DATA WAREHOUSE: THE BUILDING BLOCKS
In operational systems, we store data by individual applications. In the data sets for an order
processing application, we keep the data for that particular application. These data sets
provide the data for all the functions for entering orders, checking stock, verifying customer’s
credit, and assigning the order for shipment. But these data sets contain only the
data that is needed for those functions relating to this particular application. We will have
some data sets containing data about individual orders, customers, stock status, and detailed
transactions, but all of these are structured around the processing of orders.
Similarly, for a banking institution, data sets for a consumer loans application contain
data for that particular application. Data sets for other distinct applications of checking
accounts and savings accounts relate to those specific applications. Again, in an insurance
company, different data sets support individual applications such as automobile insurance,
life insurance, and workers’ compensation insurance.

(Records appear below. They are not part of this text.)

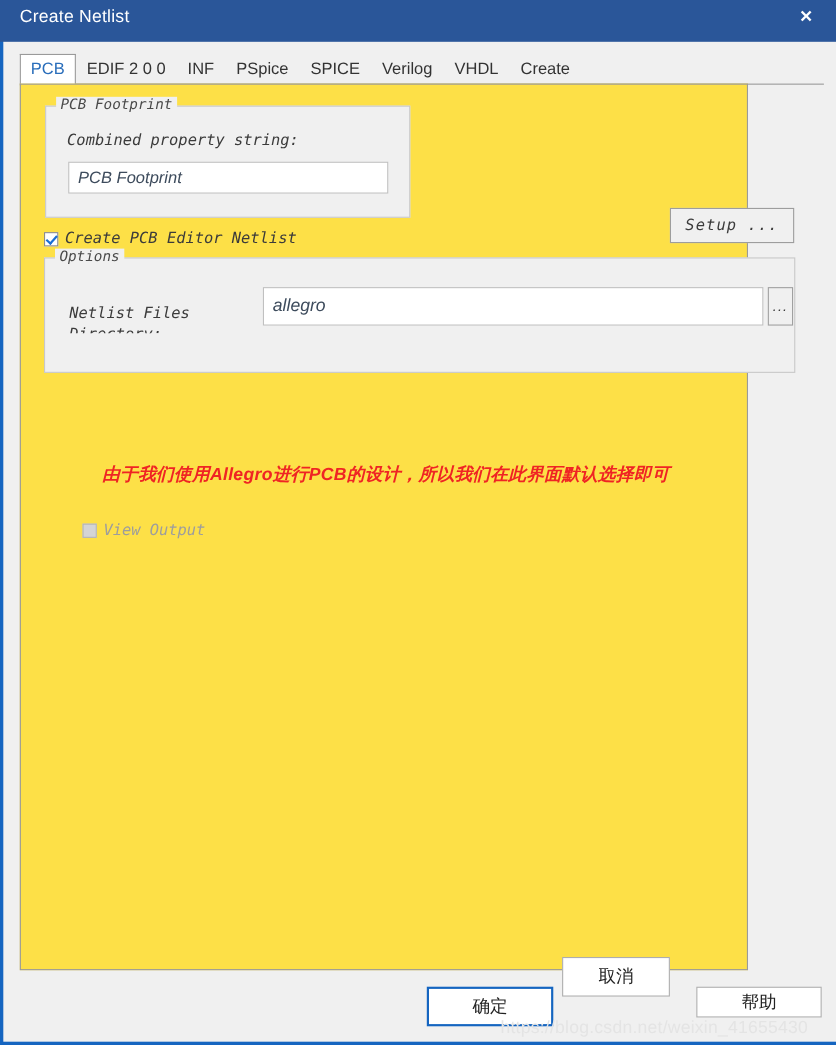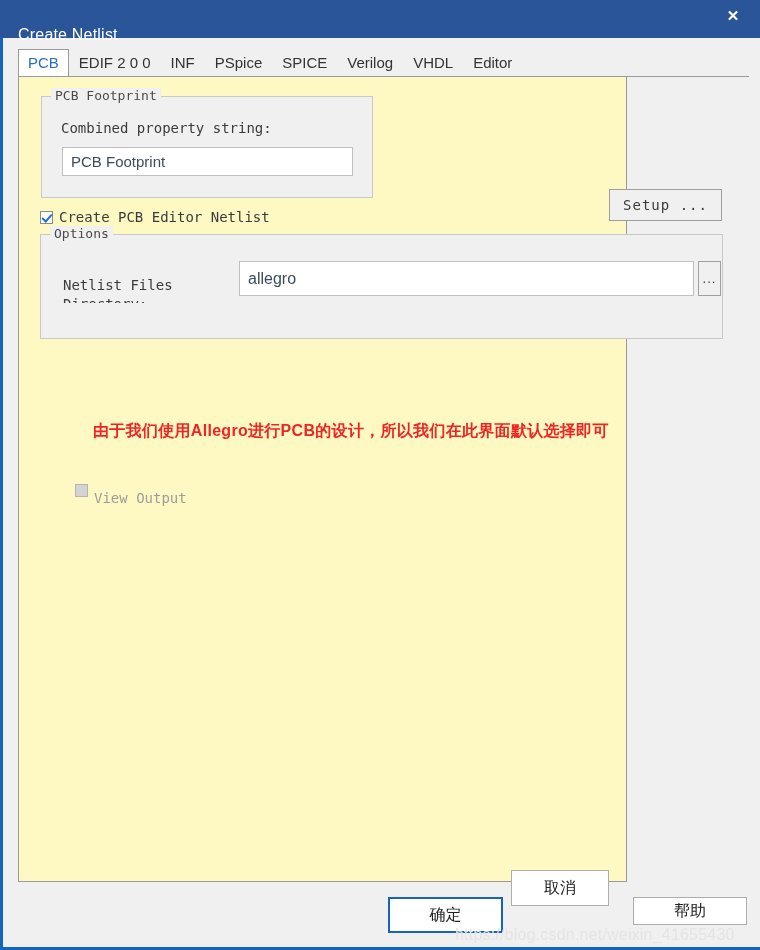"Create Netlist" #title-text { top: 26px -> 7px }
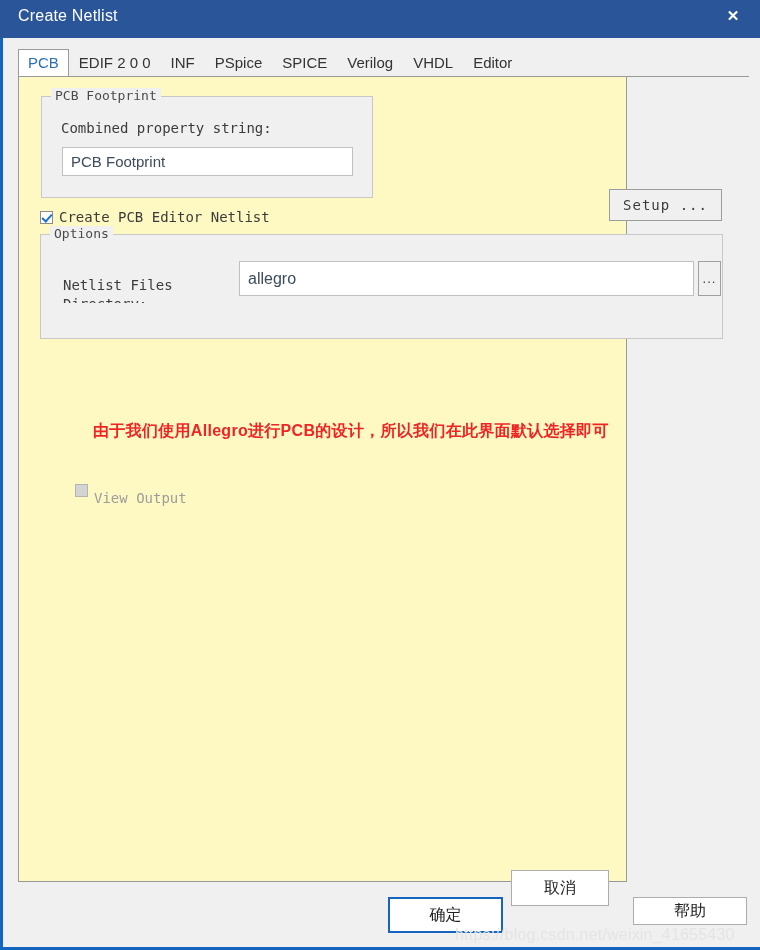"Editor" div.tab { text: Editor -> Create }
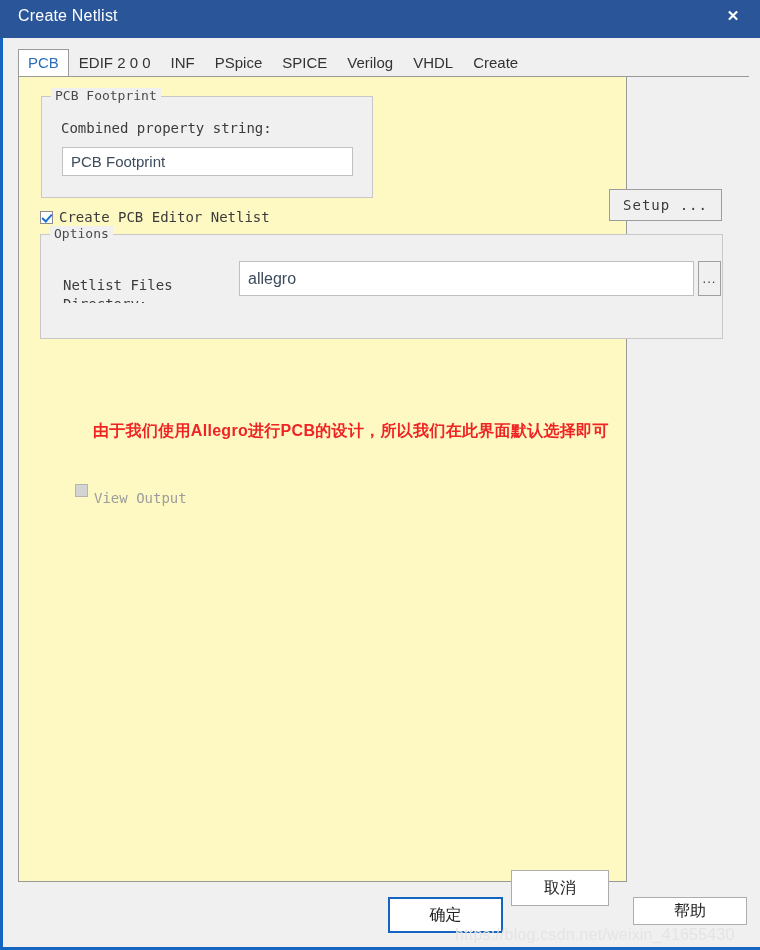"PCB Footprint" #tabpanel { background: #fef9c3 -> #fde047; font-style: none -> italic; width: 609px -> 662px }
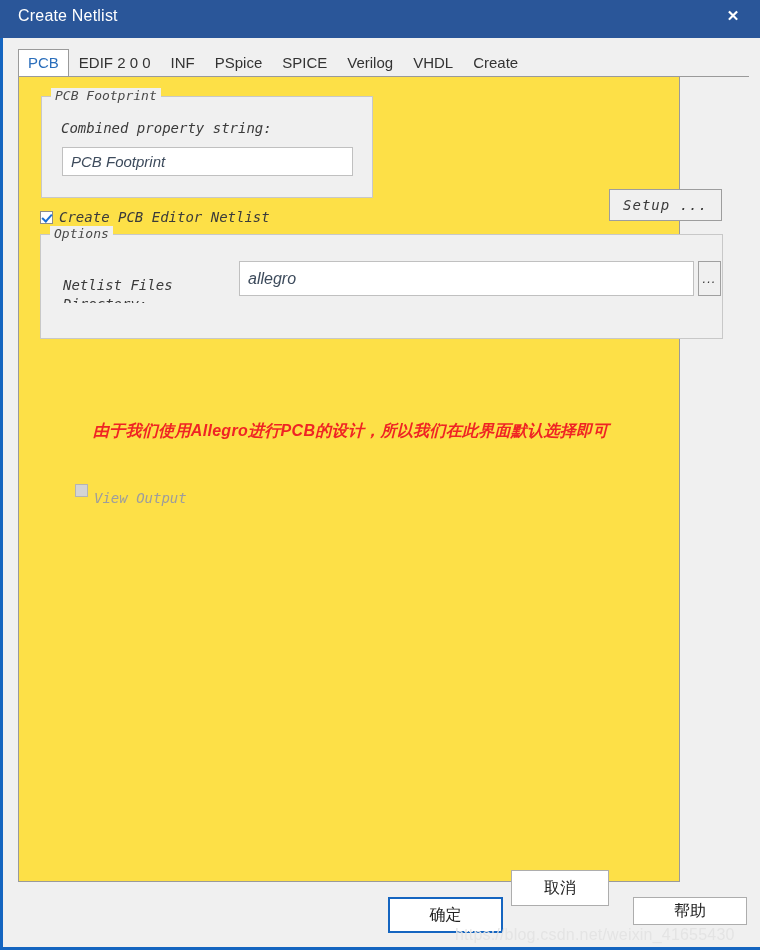"View Output" .checklabel.disabled { margin-top: 16px -> none }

In every industry, data sets are organized around individual applications to support
those particular operational systems. These individual data sets have to provide data for
the specific applications to perform the specific functions efficiently. Therefore, the data
sets for each application need to be organized around that specific application.
In striking contrast, in the data warehouse, data is stored by subjects, not by applications.
If data is stored by business subjects, what are business subjects? Business subjects
differ from enterprise to enterprise. These are the subjects critical for the enterprise. For a
manufacturing company, sales, shipments, and inventory are critical business subjects.
For a retail store, sales at the check-out counter is a critical subject.
Integrated Data
For proper decision making, you need to pull together all the relevant data from the various
applications. The data in the data warehouse comes from several operational systems.
Source data are in different databases, files, and data segments. These are disparate applications,
so the operational platforms and operating systems could be different. The file
layouts, character code representations, and field naming conventions all could be different.
In addition to data from internal operational systems, for many enterprises, data from
outside sources is likely to be very important. Companies such as Metro Mail, A. C.
Nielsen, and IRI specialize in providing vital data on a regular basis. Your data warehouse
may need data from such sources. This is one more variation in the mix of source data for
a data warehouse.
Time-Variant Data
For an operational system, the stored data contains the current values. In an accounts receivable
system, the balance is the current outstanding balance in the customer’s account.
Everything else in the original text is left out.